The Town of North Hempstead approved a site plan and valet parking plan for the parking lot of the Barnes & Noble bookstore in Manhasset on Tuesday night, gearing the property for a possible medical use in the future.
C&B Realty, the owner of 1542 Northern Blvd. in Manhasset, first considered converting the 30,483-square-foot retail space into a medical office in 2016 when the bookstore’s future looked unclear. The bookstore has renewed its lease until 2020.
Kathleen Deegan Dickson, an attorney for C&B Realty, said the Business A district in which the property is located allows for both retail and medical uses. Most of the interest in the space has been for medical uses, Dickson said, although there is no slated tenant at this time.
“Back in 2016, when this whole process began, it was looking like Barnes & Noble, their future might be a little uncertain,” Dickson said Tuesday. “So in order to get ahead of the market, my client wanted to make sure that the property would be ready to lease if, as, and when Barnes & Noble decided to leave.”

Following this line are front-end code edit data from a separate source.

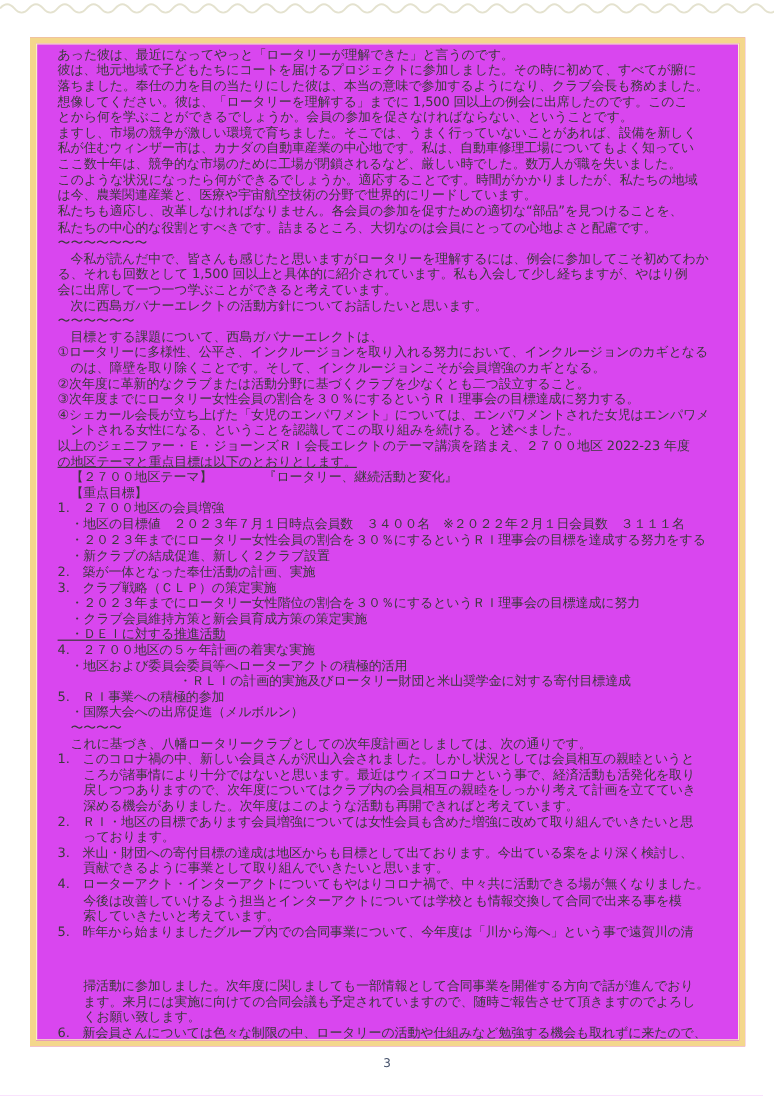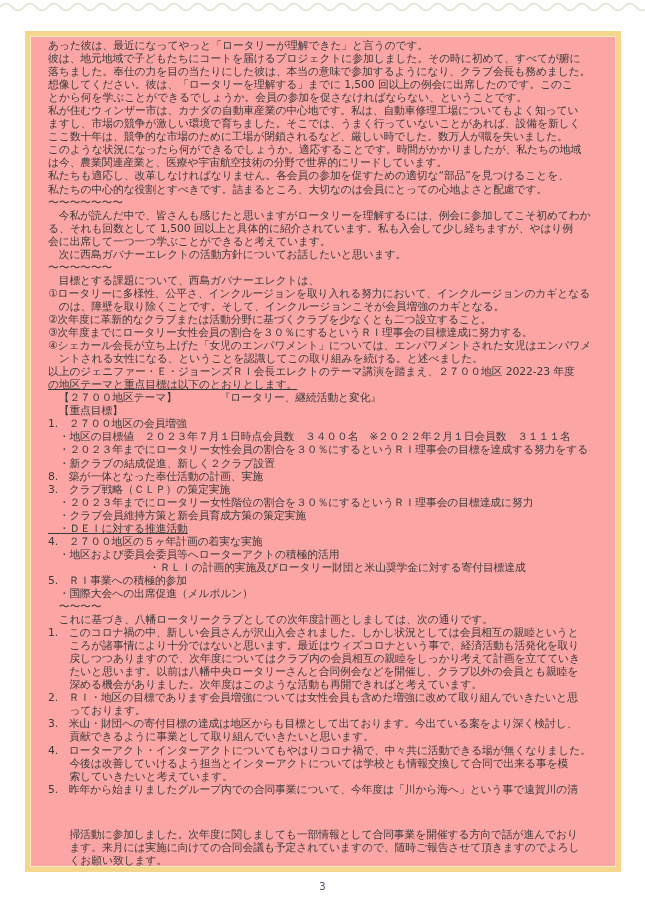--- a/index.html
+++ b/index.html
@@ -29,7 +29,7 @@
     top: 31px;
     width: 596px;
     height: 841px;
-    background: #fca5a5;
+    background: #d946ef;
     border: 5px solid #f4d78c;
     box-shadow: 0 0 0 1px #fbecc4 inset;
     padding: 3px 0 0 18px;

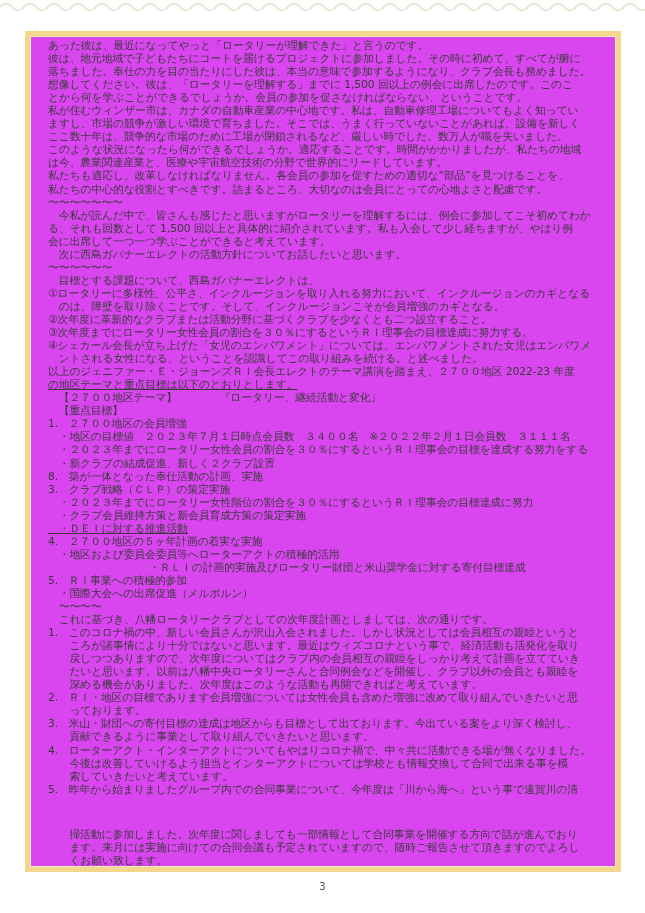--- a/index.html
+++ b/index.html
@@ -67,8 +67,8 @@
       <div class="text-line" style="color: rgb(59, 59, 59);">落ちました。奉仕の力を目の当たりにした彼は、本当の意味で参加するようになり、クラブ会長も務めました。</div>
       <div class="text-line" style="color: rgb(59, 59, 59);">想像してください。彼は、「ロータリーを理解する」までに 1,500 回以上の例会に出席したのです。このこ</div>
       <div class="text-line" style="color: rgb(59, 59, 59);">とから何を学ぶことができるでしょうか。会員の参加を促さなければならない、ということです。</div>
+      <div class="text-line" style="color: rgb(59, 59, 59);">ますし、市場の競争が激しい環境で育ちました。そこでは、うまく行っていないことがあれば、設備を新しく</div>
       <div class="text-line" style="color: rgb(59, 59, 59);">私が住むウィンザー市は、カナダの自動車産業の中心地です。私は、自動車修理工場についてもよく知ってい</div>
-      <div class="text-line" style="color: rgb(59, 59, 59);">ますし、市場の競争が激しい環境で育ちました。そこでは、うまく行っていないことがあれば、設備を新しく</div>
       <div class="text-line" style="color: rgb(59, 59, 59);">ここ数十年は、競争的な市場のために工場が閉鎖されるなど、厳しい時でした。数万人が職を失いました。</div>
       <div class="text-line" style="color: rgb(59, 59, 59);">このような状況になったら何ができるでしょうか。適応することです。時間がかかりましたが、私たちの地域</div>
       <div class="text-line" style="color: rgb(59, 59, 59);">は今、農業関連産業と、医療や宇宙航空技術の分野で世界的にリードしています。</div>

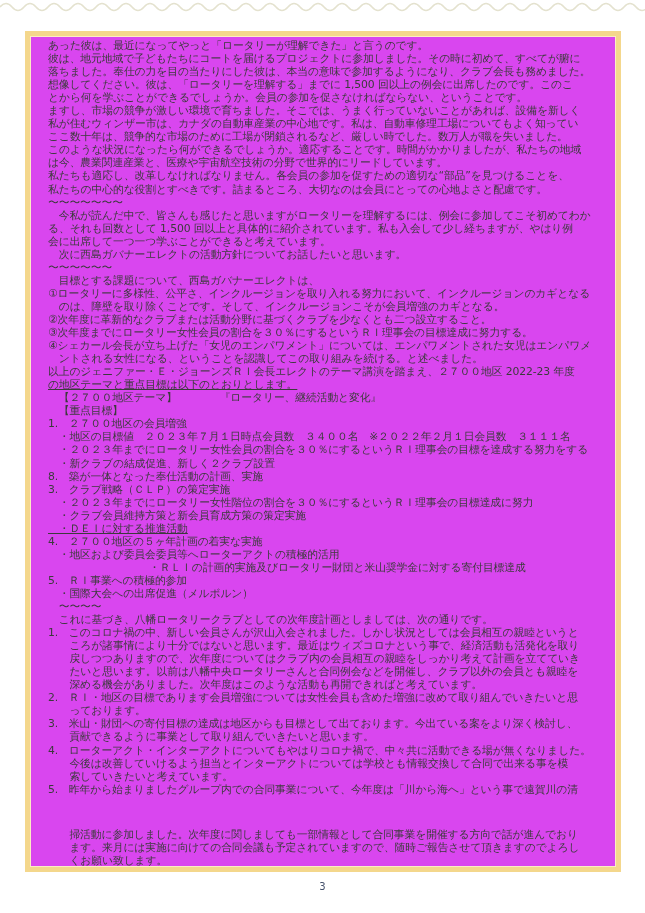--- a/index.html
+++ b/index.html
@@ -95,7 +95,7 @@
       <div class="text-line" style="color: rgb(59, 59, 59);">　・地区の目標値　２０２３年７月１日時点会員数　３４００名　※２０２２年２月１日会員数　３１１１名</div>
       <div class="text-line" style="color: rgb(59, 59, 59);">　・２０２３年までにロータリー女性会員の割合を３０％にするというＲＩ理事会の目標を達成する努力をする</div>
       <div class="text-line" style="color: rgb(59, 59, 59);">　・新クラブの結成促進、新しく２クラブ設置</div>
-      <div class="text-line" style="color: rgb(59, 59, 59);">8.　築が一体となった奉仕活動の計画、実施</div>
+      <div class="text-line" style="color: rgb(59, 59, 59);">2.　築が一体となった奉仕活動の計画、実施</div>
       <div class="text-line" style="color: rgb(59, 59, 59);">3.　クラブ戦略（ＣＬＰ）の策定実施</div>
       <div class="text-line" style="color: rgb(59, 59, 59);">　・２０２３年までにロータリー女性階位の割合を３０％にするというＲＩ理事会の目標達成に努力</div>
       <div class="text-line" style="color: rgb(59, 59, 59);">　・クラブ会員維持方策と新会員育成方策の策定実施</div>

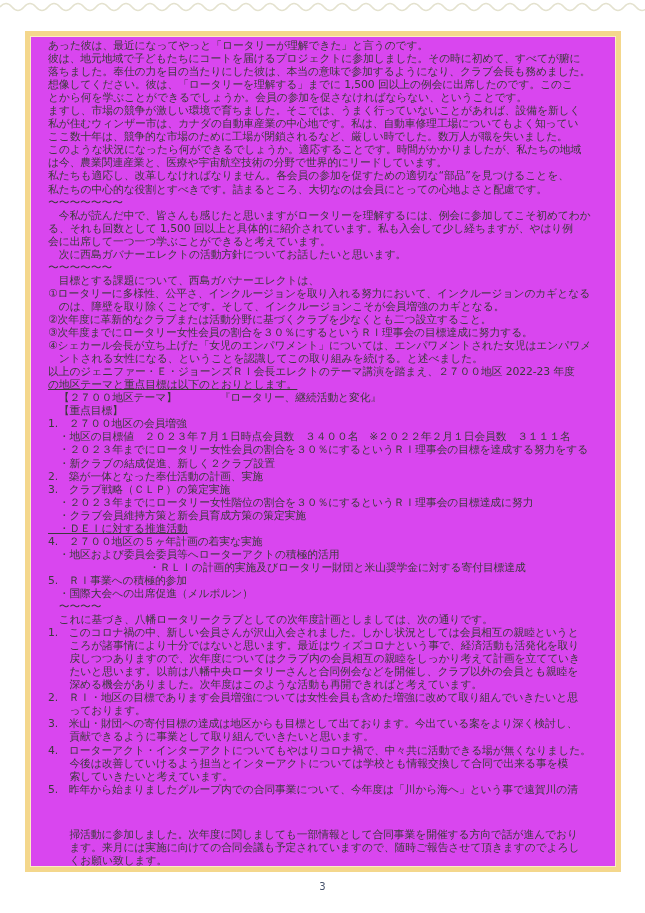--- a/index.html
+++ b/index.html
@@ -110,7 +110,6 @@
       <div class="text-line" style="color: rgb(59, 59, 59);">1.　このコロナ禍の中、新しい会員さんが沢山入会されました。しかし状況としては会員相互の親睦というと</div>
       <div class="text-line" style="color: rgb(59, 59, 59);">　　ころが諸事情により十分ではないと思います。最近はウィズコロナという事で、経済活動も活発化を取り</div>
       <div class="text-line" style="color: rgb(59, 59, 59);">　　戻しつつありますので、次年度についてはクラブ内の会員相互の親睦をしっかり考えて計画を立てていき</div>
-      <div class="text-line" style="color: rgb(59, 59, 59);">　　たいと思います。以前は八幡中央ロータリーさんと合同例会などを開催し、クラブ以外の会員とも親睦を</div>
       <div class="text-line" style="color: rgb(59, 59, 59);">　　深める機会がありました。次年度はこのような活動も再開できればと考えています。</div>
       <div class="text-line" style="color: rgb(59, 59, 59);">2.　ＲＩ・地区の目標であります会員増強については女性会員も含めた増強に改めて取り組んでいきたいと思</div>
       <div class="text-line" style="color: rgb(59, 59, 59);">　　っております。</div>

In order to accommodate a possible medical use, the owners needed to expand the rear parking lot and receive approval from both the Village of North Hill and the Town of North Hempstead.
A valet parking plan was also required for site plan approval.
“The fact is that with that valet parking plan … we would probably be able to park more cars there if necessary,” Dickson said. “It increases the parking spaces from 72 existing to 89 proposed … And with the valet service, we’ll have parking for a minimum of 115 cars.”
The meeting had been adjourned from March 19 to allow the Council of Greater Manhasset Civic Associations and Councilwoman Veronica Lurvey to learn more about the issue and allow for correspondence.
Richard Bentley, the president of the Council of Greater Manhasset Civic Associations, said there was a concern that a medical space would only exacerbate a bad parking situation. The group’s main request was for valet parking, he said.
“There was no clear objection to that [plan] by the Council of Greater Manhasset Civic Associations other than to have the town make sure … that they include a caveat it requires valet parking and that if the owner fails to provide valet parking, it would invalidate their variances,” Bentley said.
Dickson said C&B obtained variances from 2016 to 2018 from the zoning boards of North Hills, where the parking lot primarily sits, and the Town of North Hempstead for insufficient parking, parking stall size and loading area.
In other business, Town Board members approved an agreement with the LIRR and MTA that would give the town access to $4.03 million from a community benefit fund to assist with projects to mitigate the impact of the third track project.
Deputy Town Attorney Michael Kelly said the memorandum of understanding, in addition to allowing access to more than $4 million, will grant the town greater reviewing powers and underscore enforcement of warranties from 3TC, the design-builder.
The plan would also allow the town to use money from the fund for stepped up enforcement on illegal parking in the Carle Place area, Kelly said, and secures various other commitments from the railroad.
In exchange, the town will waive permit fees, have the town’s Department of Public Works and 3TC work more cooperatively, grant a license for the use of roads for construction activities and close a service drive road so a new one could eventually be constructed, Kelly said.
“We believe that based on all these terms, especially our access to the community benefit fund, that this is a good deal for the town,” Kelly said.
The Town Board also postponed a public hearing to consider an application from Remica Property Group to alter a service station at 570 Port Washington Blvd. due to an issue with publishing the public notice.
North Hempstead council members also voted to allow Atlantic Coast Dock Construction Corp. to construct a fixed pier and floating dock for Stepping Stones Lighthouse near Kings Point for $605,770, several months after the town hoped to have the dock completed.
The dock is seen as pivotal for landing equipment to repair the dilapidated lighthouse, whose origins can be traced to the 1870s.
“This is a long time coming,” Town Supervisor Judi Bosworth said of the bid award.
Town Board members also approved a $500,000 bond resolution for heating, air, ventilation and air conditioning improvements for Michael J. Tully Park in New Hyde Park, as well as a $250,000 bond to go toward paving roads in the Beacon Hill and Bayview Colony areas in Port Washington.